Copy each line below in which the string "Demo" occurs.

○ ○ ○ ○ ○

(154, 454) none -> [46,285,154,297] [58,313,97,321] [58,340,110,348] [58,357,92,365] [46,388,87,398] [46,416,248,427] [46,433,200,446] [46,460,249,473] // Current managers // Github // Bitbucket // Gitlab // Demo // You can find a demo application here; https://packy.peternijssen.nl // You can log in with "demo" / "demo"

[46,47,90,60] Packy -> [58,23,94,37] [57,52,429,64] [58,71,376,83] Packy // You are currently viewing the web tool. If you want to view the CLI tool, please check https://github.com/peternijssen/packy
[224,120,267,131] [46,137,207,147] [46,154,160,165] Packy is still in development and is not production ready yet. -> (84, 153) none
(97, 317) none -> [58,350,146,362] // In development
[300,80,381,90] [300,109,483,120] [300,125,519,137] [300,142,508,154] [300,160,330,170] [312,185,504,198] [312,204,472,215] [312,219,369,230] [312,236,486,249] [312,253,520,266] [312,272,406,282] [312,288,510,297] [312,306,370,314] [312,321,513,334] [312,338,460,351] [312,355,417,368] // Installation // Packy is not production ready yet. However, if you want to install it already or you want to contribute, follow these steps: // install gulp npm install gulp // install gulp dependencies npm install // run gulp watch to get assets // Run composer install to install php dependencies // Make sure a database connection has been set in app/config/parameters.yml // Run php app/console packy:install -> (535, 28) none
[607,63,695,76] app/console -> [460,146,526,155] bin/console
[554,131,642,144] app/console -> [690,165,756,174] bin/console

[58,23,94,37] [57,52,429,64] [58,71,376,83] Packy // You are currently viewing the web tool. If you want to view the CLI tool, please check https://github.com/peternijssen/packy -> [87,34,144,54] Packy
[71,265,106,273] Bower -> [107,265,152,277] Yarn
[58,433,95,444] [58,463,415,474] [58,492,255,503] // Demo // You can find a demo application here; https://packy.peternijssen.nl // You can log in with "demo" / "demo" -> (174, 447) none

○ ○ ○ ○ ○

▶ ANSWER TO THE EXERCISE
(154, 454) none -> [46,285,154,297] [58,313,97,321] [58,340,110,348] [58,357,92,365] [46,388,87,398] [46,416,248,427] [46,433,200,446] [46,460,249,473] // Current managers // Github // Bitbucket // Gitlab // Demo // You can find a demo application here; https://packy.peternijssen.nl // You can log in with "demo" / "demo"
[58,433,95,444] [58,463,415,474] [58,492,255,503] // Demo // You can find a demo application here; https://packy.peternijssen.nl // You can log in with "demo" / "demo" -> (174, 447) none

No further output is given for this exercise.